Di luar negeri juga pernah terjadi percobaan kemanusiaan Hitler. Membunuh banyak orang dengan skenario medis tertentu. Khususnya di kamp-kamp konsetrasi. Begitu pula kasus Benghazi Six dan Lockerbie, Libia. Politik Medis itu memang ada.
Apakah Presiden Soeharto belajar dari kasus-kasus itu. Menutup semua saluran intervensi dari pihak-pihak eksternal.
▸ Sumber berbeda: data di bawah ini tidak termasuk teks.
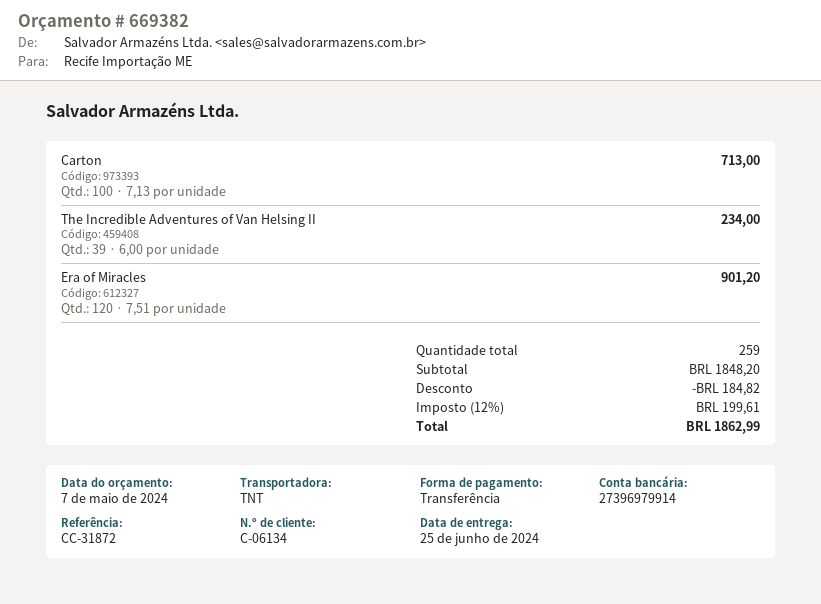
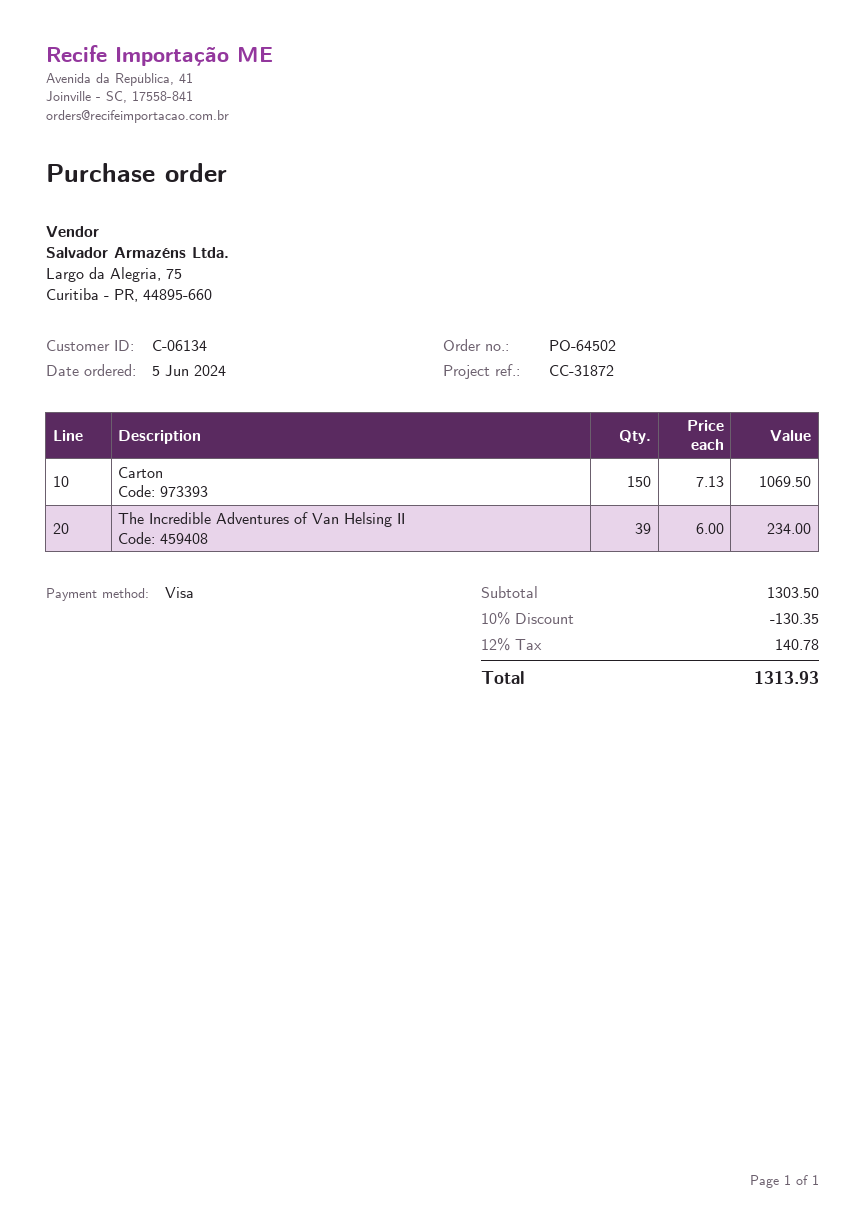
payment method: bank transfer -> Visa
Carton: 100 x 7.13 = 713.00 -> 150 x 7.13 = 1069.50
Era of Miracles: 120 x 7.51 = 901.20 -> none
subtotal: 1848.20 -> 1303.50
discount: 184.82 -> 130.35
tax: 12% = 199.61 -> 12% = 140.78
total: 1862.99 -> 1313.93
Termasuk melalui pintu kesehatan pribadinya?.
Akhirnya tidak pernah mempercayakan kesehatannya pada dokter-dokter luar negeri. Atau hanya sekedar cinta SDM dalam negeri?. Kita hanya bisa menganalisisnya.
Apa Prabowo juga memiliki motif yang sama. Berobat di Rumah Sakit Pusat Pertahanan Negara (RSPPN) Panglima Besar Soedirman. Bintaro, Jakarta. RS dalam negeri baru diresmikan Februari tahun ini.
Bukan semata menunjukkan kompetensi SDM dalam negeri. Kecintaan terhadap SDM sendiri. Melainkan ada pesan lain. Tutup seluruh aspek pribadi dari intervensi eksternal?.
Jika benar, kedua motif itu tetap saja bermakna positif. Tidak latah berobat ke luar negeri. Sebagaimana pejabat-pejabat era reformasi.
Apalagi untuk berlindung dari kejaran KPK.
ARS ([email protected]), Jaksel, 02-07-2024.